In examining what is already done we turn in the first place naturally to the narrative history of the period, the account of its events. Curiously enough, this is nowhere very minutely and familiarly given. That part of the period which falls within the reign of Elizabeth has suffered from the length of her reign and from the relatively more exciting character of its earlier years. Froude, it is true, called his work a History of England from the Fall of Wolsey to the Death of Elisabeth; but with his instinct for the picturesque he brings his work to an end with the defeat of the Armada, in 1588, fifteen years short of his previously announced date of conclusion. He may have grown weary in well-or ill doing, or he may have had a justifiable feeling that twelve volumes are quite as many as any one man should write on any one subject; but what he says is, “Chess-players, when they have brought their game to a point at which the result can be foreseen with certainty, regard their contest as ended, and sweep the pieces from the board." So, looking upon the history of sixteenth-century England as a sort of drama of the Reformation, after the execution of Mary Queen of Scots and the defeat of the first great attempt to avenge her death, he considers the play ended, and brings it to a close which is far more dramatic than either scholarly or historically justifiable. Nor have others who preceded or have followed Froude given an appreciably fuller account of the last fifteen years of Elizabeth's reign. An impression has grown up that it was in some sense a triumphant period, a time of well-earned rest from earlier labors, but all details are wanting. The contrary is really the case: the queen outlived her ability and her popularity; the country groaned and muttered under the enormous exactions and taxation; repeated Spanish armadas terrified the towns and the seaboard ; Ireland, as so often before and since, just failed to shake off the English incubus ; golden opportunities to crush England's great Spanish rival were lost by vacillation and mismanagement—but of all these, too, details are still wanting.

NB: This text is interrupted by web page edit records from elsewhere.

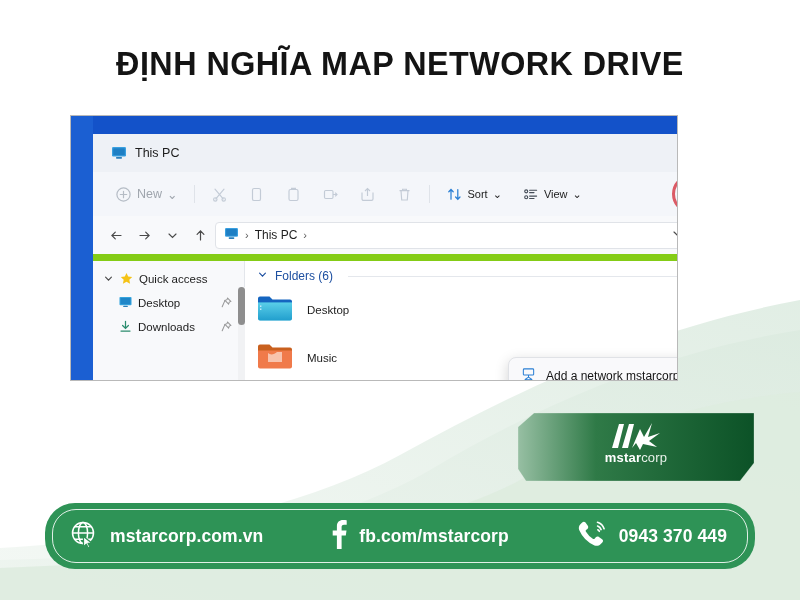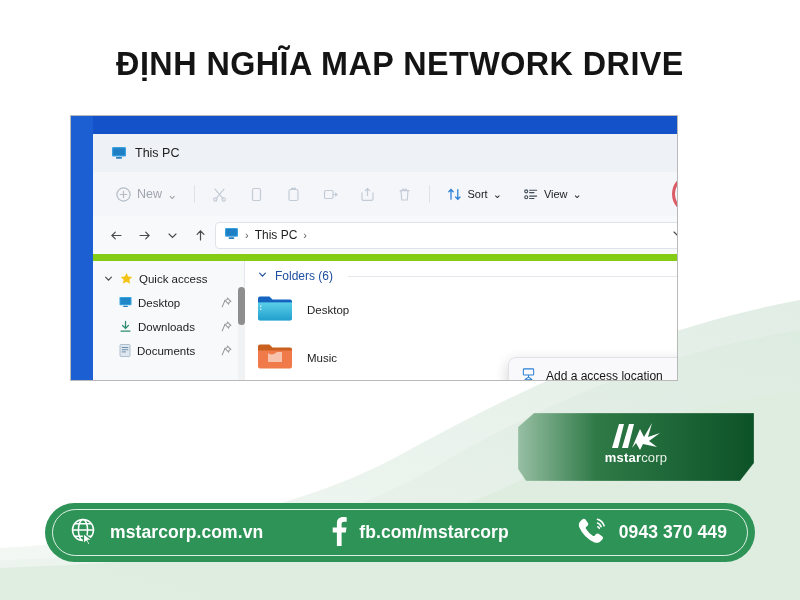--- a/index.html
+++ b/index.html
@@ -362,23 +362,6 @@
           </span>
         </div>
 
-        <div class="nav-row child">
-          <span>
-            <svg width="12" height="13" viewBox="0 0 12 13">
-              <rect x="1" y="0.5" width="10" height="12" rx="1" fill="#dfe6ee" stroke="#9db4c9" stroke-width=".8"></rect>
-              <rect x="2.8" y="3" width="6.4" height="1" fill="#6f8fae"></rect>
-              <rect x="2.8" y="5.2" width="6.4" height="1" fill="#6f8fae"></rect>
-              <rect x="2.8" y="7.4" width="4" height="1" fill="#6f8fae"></rect>
-            </svg>
-          </span>
-          <span>Documents</span>
-          <span class="pin">
-            <svg width="11" height="11" viewBox="0 0 11 11" fill="none" stroke="#4a4a4a" stroke-width="1.05" stroke-linecap="round">
-              <path d="M6.6 1.2 9.8 4.4 8.3 5.1 7.6 7 4 3.4l1.9-.7z"></path>
-                <path d="M4 3.4 1.2 9.8"></path>
-            </svg>
-          </span>
-        </div>
 
         <div class="scrollbar"></div>
         <div class="scrollthumb"></div>

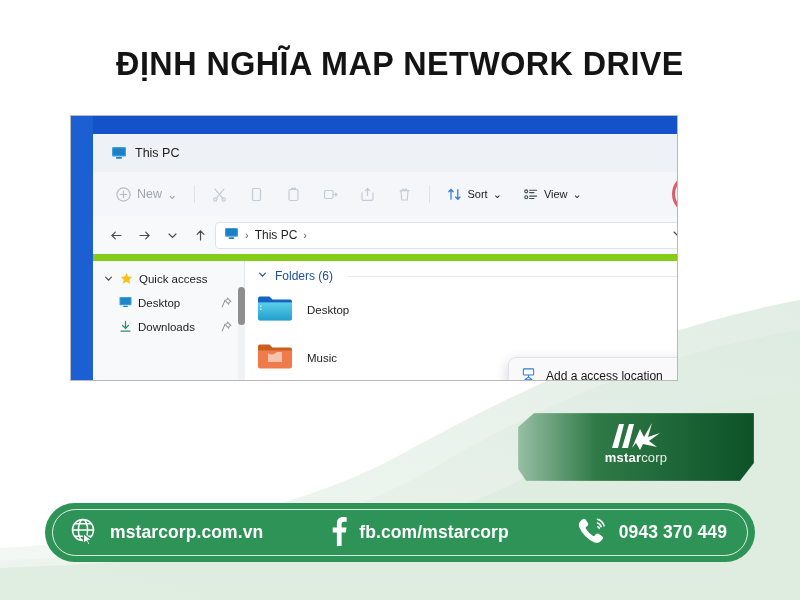--- a/index.html
+++ b/index.html
@@ -416,7 +416,7 @@
                 <path d="M8 8.6v2.2M4 13.6h8M8 10.8l-4 2.8M8 10.8l4 2.8"></path>
               </svg>
             </span>
-            <span>Add a access location</span>
+            <span>Add a network mstarcorp</span>
           </div>
 
         </div>

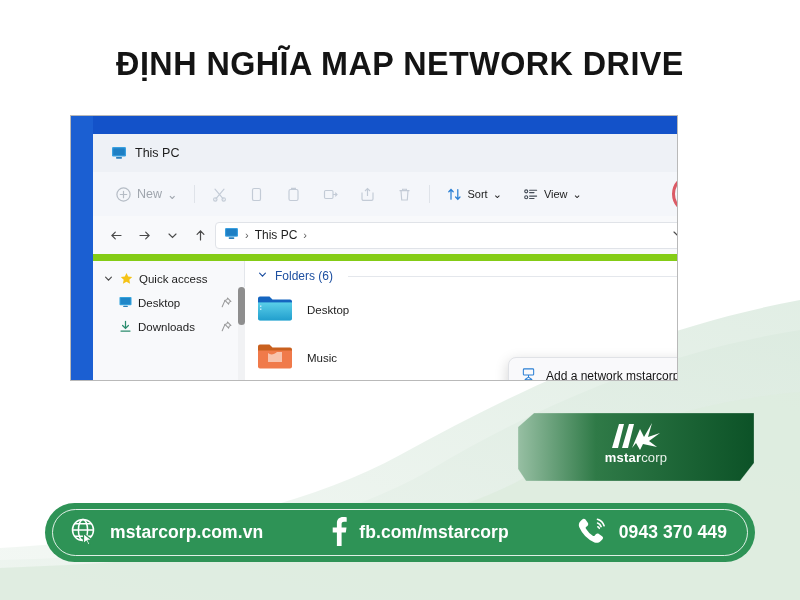--- a/index.html
+++ b/index.html
@@ -109,7 +109,7 @@
 
   
   #footer-bar {
-    position:absolute; left:45px; top:503px; width:710px; height:59px; z-index:5;
+    position:absolute; left:45px; top:503px; width:710px; height:66px; z-index:5;
     background:#2e9356; border-radius:30px;
     display:flex; align-items:center; justify-content:space-between;
     padding:0 28px 0 24px;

With the accession of James I., we come into the light of the great work of Gardiner. Solid learning, scholarly accuracy, and an admirable freedom from partizanship mark a history that extends in time well beyond the period of early American settlement and falls but little short of the limit he had planned for it. Yet Gardiner's work is merely political; and consists besides, if carefully examined, rather of a series of descriptions of a few successive great events or movements than of a continuous, well-balanced narrative. His historical writing appeared first as a series of detailed studies : Prince Charles and the Spanish Marriage (1869), England under Buckingham (1875), and others; and the recasting of it into a continuous form did not materially alter its character. It cannot be said that we have a well-rounded and lifelike account of the period of the early Stuarts, even from Gardiner. Nor is this want supplied by other narratives, nor by the many excellent biographies of the men of the time that have appeared. A clear, continuous, and inclusive account of the occurrences of English history during the period referred to is certainly a desideratum.
1 Volume XII. (ed. of 1856-1870), 530.